▸ **Problem details**
Count every line in the entries below that contains the word "flex", and give only that number.

▸ **Supplied material**
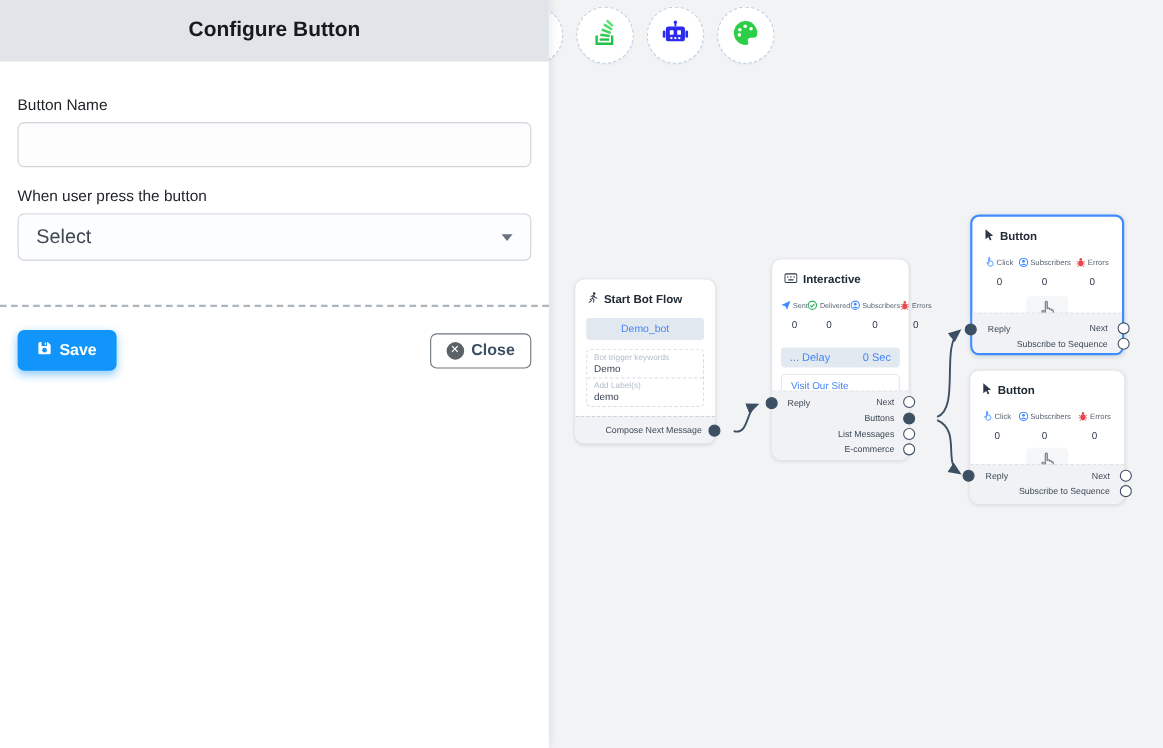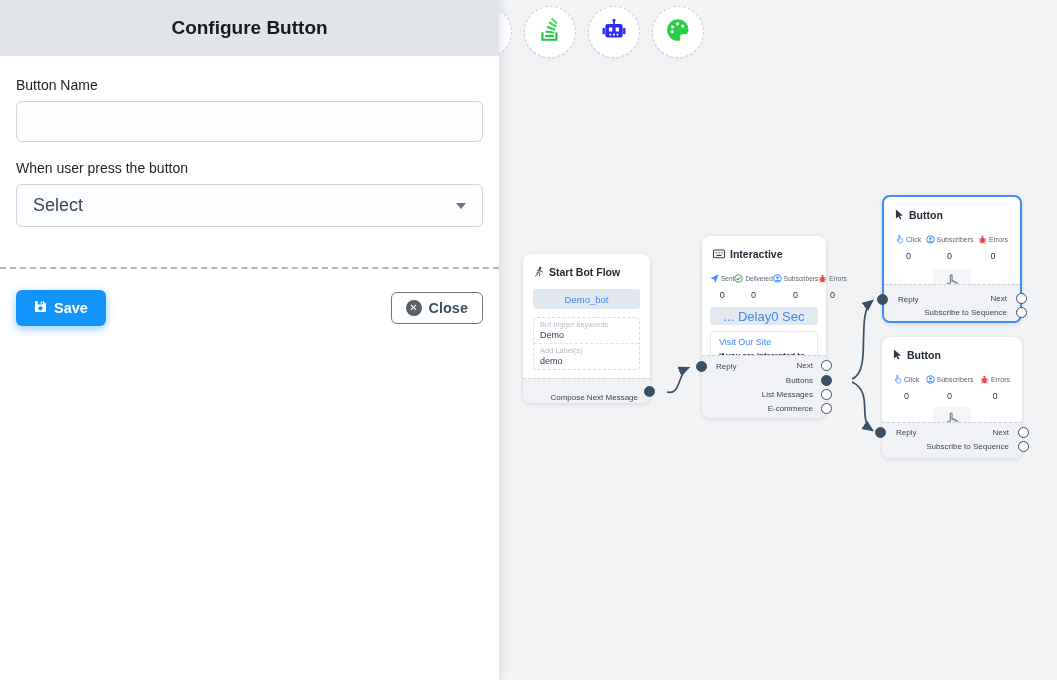--- a/index.html
+++ b/index.html
@@ -61,7 +61,7 @@
     box-shadow:2px 0 8px rgba(30,40,60,.10); }
   .panel-header { height:56px; background:#e1e5ea; display:flex; align-items:center; justify-content:center; }
   .panel-title { font-size:19px; font-weight:700; color:#16191d; }
-  .panel-body { padding:21px 16px 0; }
+  .panel-body { padding:31px 16px 0; }
   .form-label { font-size:14px; color:#212529; display:block; margin-bottom:8px; }
   .text-input { width:100%; height:41px; border:1px solid #ced4da; border-radius:6px; background:#fdfdfe;
     padding:0 12px; font-size:14px; color:#212529; outline:none; }

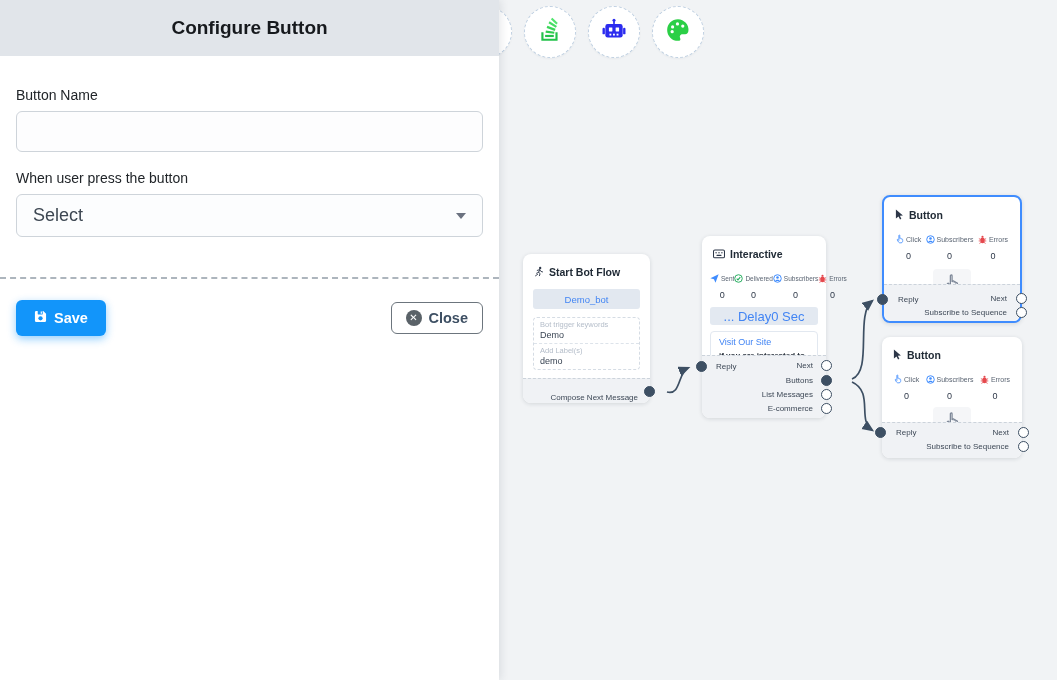--- a/index.html
+++ b/index.html
@@ -45,9 +45,9 @@
   .stat-value { font-size:9px; color:#2d3748; margin-top:3px; }
 
   
-  .delay-bar { margin:7px 8px 0; height:18px; background:#e3e9f1; border-radius:3px;
-    display:flex; align-items:center; justify-content:center; padding:0 8px;
-    font-size:13px; color:#4285f4; cursor:pointer; }
+  .delay-bar { margin:16px 8px 0; height:18px; background:#e3e9f1; border-radius:3px;
+    display:flex; align-items:center; justify-content:space-between; padding:0 8px;
+    font-size:10px; color:#4285f4; cursor:pointer; }
   .msg-box { margin:6px 8px 0; background:#fff; border:1px solid #e2e8f0; border-radius:4px; padding:5px 8px 6px; cursor:pointer; }
   .msg-title { font-size:9px; color:#4285f4; }
   .msg-body { font-size:8px; font-weight:600; color:#28303b; margin-top:4px; }

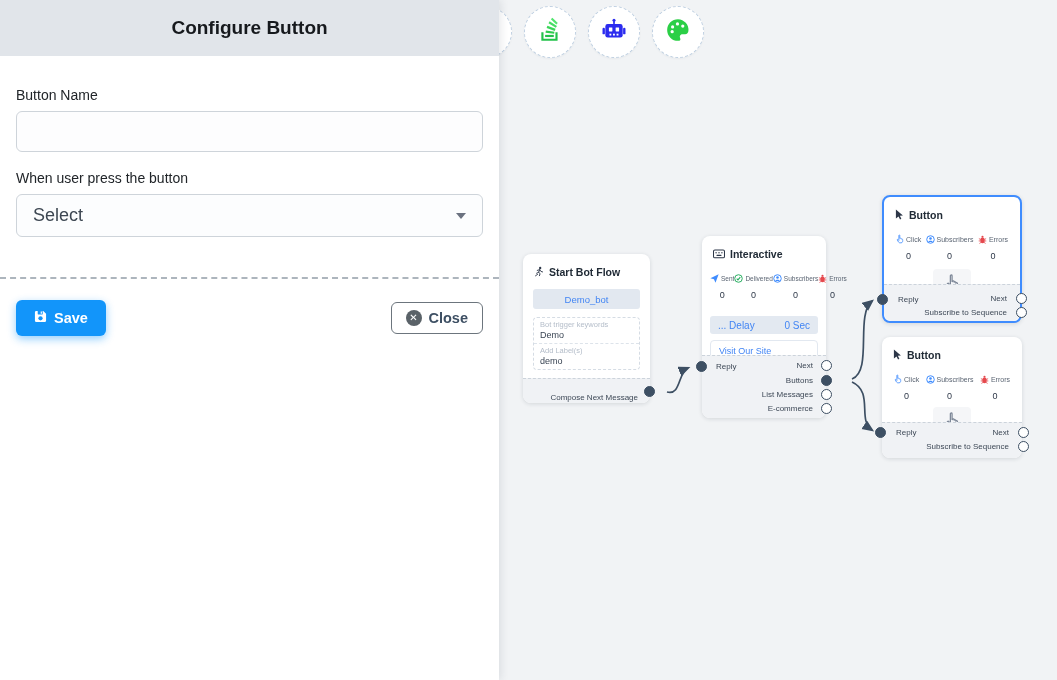--- a/index.html
+++ b/index.html
@@ -33,7 +33,7 @@
   .field-row + .field-row { border-top:1px dashed #dde3ea; }
   .field-label { font-size:7.5px; color:#b4bdc9; }
   .field-value { font-size:9px; color:#3a4554; margin-top:1px; }
-  .start-footer { height:25px; display:flex; align-items:flex-end; justify-content:flex-end; padding-right:12px;
+  .start-footer { height:25px; display:flex; align-items:center; justify-content:flex-end; padding-right:12px;
     font-size:8px; color:#3d4856; }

▸ **Answer section**
5